第4話「人と怪のあいだ」
深夜二時。
夜勤にとっては忙しい時間帯だ。
居酒屋を出てきた酔っ払いがふらふら寄ってきたり、タクシー運転手が缶コーヒーをまとめ買いしたり、工場帰りの作業員がカップ麺を抱えてきたり。
俺はレジ前で「いらっしゃいませー」と機械的に声を出しつつ、手だけはフル稼働でバーコードを通していた。
「お釣り五百円、お確かめください」
こういう瞬間は安心する。
本当に、ただの夜勤バイトをしているだけの気分になる。
昨日、一昨日と“裂け目”だの“常連様”だのと現実離れした出来事が続いていたから、余計にそう感じる。
——だが、この時間帯が“表”の客ばかりだと思うのは、やはり甘かった。
その男が来店したのは、二時三十二分。
背の高いスーツ姿。深く帽子をかぶり、黒いコートを羽織っている。雨上がりの路地を歩いてきたはずなのに、靴には一滴の水も泥もついていなかった。
人影のようで、人ではないような……そんな違和感が背筋を走る。
男は無言で煙草の棚を指差した。
「銘柄は?」
「……赤いの」
アバウトすぎる。だが、たぶんマルボロレッドだろう。俺は一箱取り出し、カウンターに置く。
「五百円です」
男は無言で紙幣を差し出した。
……真っ白な紙だった。印刷がない。ただの紙。
思わず固まる。だが恐る恐るレジに通すと、ピッと音が鳴り、ちゃんと千円として読み込まれた。

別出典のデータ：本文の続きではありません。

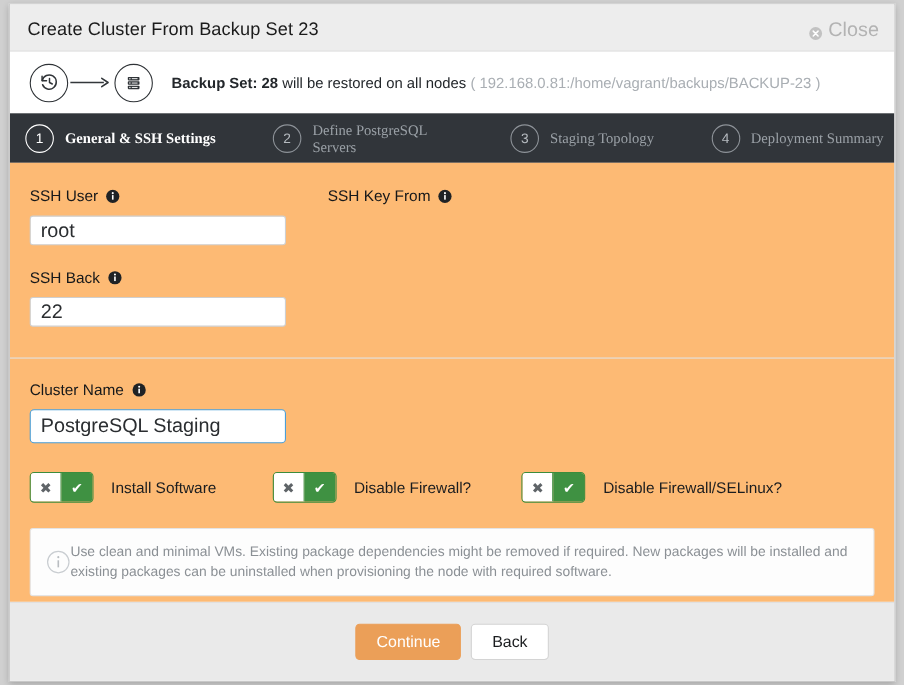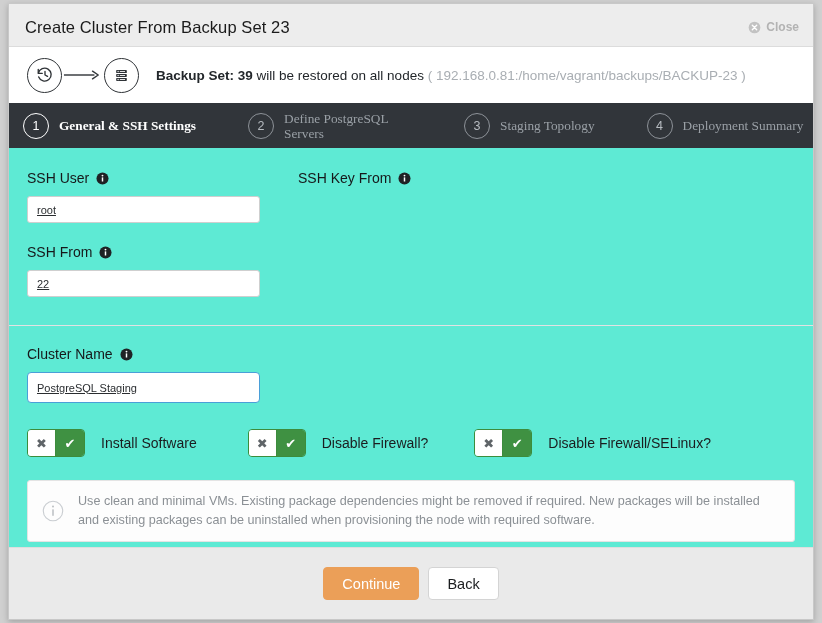--- a/index.html
+++ b/index.html
@@ -48,24 +48,23 @@
     font-size: 16.5px;
     color: #1b1b1b;
     letter-spacing: .1px;
   }
   .close-btn {
     margin-left: auto;
     display: flex;
     align-items: center;
     gap: 5px;
     color: #b3b3b3;
-    font-size: 12px;
+    font-size: 18px;
     cursor: pointer;
     user-select: none;
-    font-weight: bold;
   }
   .close-icon {
     width: 13px; height: 13px;
     display: inline-block;
   }
 
   
   .banner {
     height: 56px;
     background: #ffffff;
@@ -141,21 +140,21 @@
     max-width: none;
   }
   .s1 { margin-left: 14px; }
   .s2 { margin-left: 52px; }
   .s3 { margin-left: 52px; }
   .s4 { margin-left: 52px; }
 
   
   .body {
     flex: 1 1 auto;
-    background: #5eead4;
+    background: #fdba74;
     overflow: hidden;
     position: relative;
   }
 
   .section { padding: 0 18px; }
   .divider {
     height: 1px;
     background: #e2e2e2;
     width: 100%;
   }
@@ -170,26 +169,25 @@
   .info-icon {
     width: 13px; height: 13px;
     display: inline-block;
   }
 
   .txt-input {
     height: 27px;
     border: 1px solid #cfcfcf;
     border-radius: 3px;
     background: #fff;
-    font-size: 11px;
+    font-size: 18px;
     color: #2a2d30;
     padding: 0 9px;
     font-family: "Liberation Sans", sans-serif;
     outline: none;
-    text-decoration: underline;
   }
   .txt-input.focused {
     border: 1.6px solid #4a9fd8;
     border-radius: 4px;
   }
 
   .row { display: flex; }
   .col-a { width: 271px; }
   .col-b { width: 271px; }
 
@@ -233,21 +231,20 @@
 
   
   .note {
     margin: 0 18px;
     border: 1px solid #e4e4e4;
     border-radius: 3px;
     background: #fdfdfd;
     display: flex;
     align-items: center;
     padding: 11px 14px;
-    gap: 14px;
     justify-content: space-between;
   }
   .note-icon {
     width: 22px; height: 22px;
     flex: 0 0 auto;
   }
   .note-text {
     font-size: 12.6px;
     line-height: 19px;
     color: #8b9095;
@@ -329,21 +326,21 @@
           <rect x="4.5" y="15.4" width="15" height="4.4" rx="1" fill="#2f3337"></rect>
           <circle cx="7.2" cy="6.4" r="0.95" fill="#ffffff"></circle>
           <circle cx="7.2" cy="12.0" r="0.95" fill="#ffffff"></circle>
           <circle cx="7.2" cy="17.6" r="0.95" fill="#ffffff"></circle>
           <rect x="9.6" y="5.8" width="7.4" height="1.2" fill="#ffffff"></rect>
           <rect x="9.6" y="11.4" width="7.4" height="1.2" fill="#ffffff"></rect>
           <rect x="9.6" y="17.0" width="7.4" height="1.2" fill="#ffffff"></rect>
         </svg>
       </div>
       <div class="banner-text">
-        <b>Backup Set: 39</b><span> will be restored on all nodes </span><span class="banner-path">( 192.168.0.81:/home/vagrant/backups/BACKUP-23 )</span>
+        <b>Backup Set: 28</b><span> will be restored on all nodes </span><span class="banner-path">( 192.168.0.81:/home/vagrant/backups/BACKUP-23 )</span>
       </div>
     </div>
 
     <div class="steps">
       <div class="step active s1">
         <div class="step-num">1</div>
         <div class="step-label">General &amp; SSH Settings</div>
       </div>
       <div class="step s2">
         <div class="step-num">2</div>
@@ -386,21 +383,21 @@
                   <circle cx="8" cy="4.4" r="1.15" fill="#ffffff"></circle>
                 </svg>
               </span>
             </div>
           </div>
         </div>
 
         <div class="row" style="margin-top:21px;">
           <div class="col-a">
             <div class="field-label">
-              <span>SSH From</span>
+              <span>SSH Back</span>
               <span class="info-icon">
                 <svg viewBox="0 0 16 16" width="13" height="13">
                   <circle cx="8" cy="8" r="7.4" fill="#1f2225"></circle>
                   <rect x="7.1" y="6.6" width="1.8" height="5.1" fill="#ffffff"></rect>
                   <circle cx="8" cy="4.4" r="1.15" fill="#ffffff"></circle>
                 </svg>
               </span>
             </div>
             <input class="txt-input" style="width: 233px; margin-top: 10px;" value="22">
           </div>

レジの数字は減り、お釣りが表示される。俺は五百円玉を差し出す。
男はそれを受け取り、帽子の下で小さく会釈をして、袋も持たずにそのまま煙草をコートにしまった。
ドアが閉まる。チャイムが鳴る。
その瞬間、店内の空気が一瞬だけ冷え込んだ。
「……なんだ今の」
小鈴は鳴らない。つまり、危険な客ではない?
それとも、まだ俺が気づけていないだけか。
考える間もなく、次の客が来る。
タクシー運転手が二人、どかっと入ってきた。
「缶コーヒー三つずつね!」と冗談を言い合いながら、ポンポン商品を置いていく。
普通の、疲れてるけど陽気な人間だ。こういうやり取りは落ち着く。
「夜勤も大変だろ?がんばれよ兄ちゃん」
「ありがとうございます」
客が去り、再び静けさが戻る。
すると、店の隅で妙な気配がした。
雑誌棚の前に、若いカップルが立っていた。
女の子は雑誌をぱらぱらめくり、男はスマホをいじっている。
ただ、それだけなのに……俺の目にはどうしても違和感が映る。
女の子の影が、足元で二つに分かれているのだ。
店の照明は均一で、そんなことは起こらない。
影の一つは、ページをめくる動きに合わせて揺れている。もう一つは、ぴたりと止まったまま、こちらを見ているように感じた。
「……」
背筋に汗が滲む。
俺はさりげなくカウンター下の封筒を確認した。札と砂時計はある。
だが、どう動くべきか分からない。下手に手を出すと、客が人間だった場合にただの不審者になる。
「おにぎり、鮭とツナ一個ずつ」
女の子が持ってきたのは、どこにでもある普通の商品だった。バーコードを通し、会計を済ませる。
差し出された千円札は、今度はちゃんと印刷されていた。
「ありがとうございましたー」
二人が出て行くと、足元の影も一緒に消えた。
だが俺は確かに見た。
もう一つの影は、最後までこちらを向いていた。
「……気のせい、じゃないよな」
神棚の小鈴は、沈黙したまま。
つまり危険ではない、のか?
しかし、さっきの白紙の紙幣の男といい、二つ影のカップルといい……
人と怪の境界は、思った以上に曖昧だ。
俺はホットスナックの残りを数えながら、ふっとため息をついた。
夜はまだ長い。
次にどんな「お客様」が来るのか、誰にも分からない。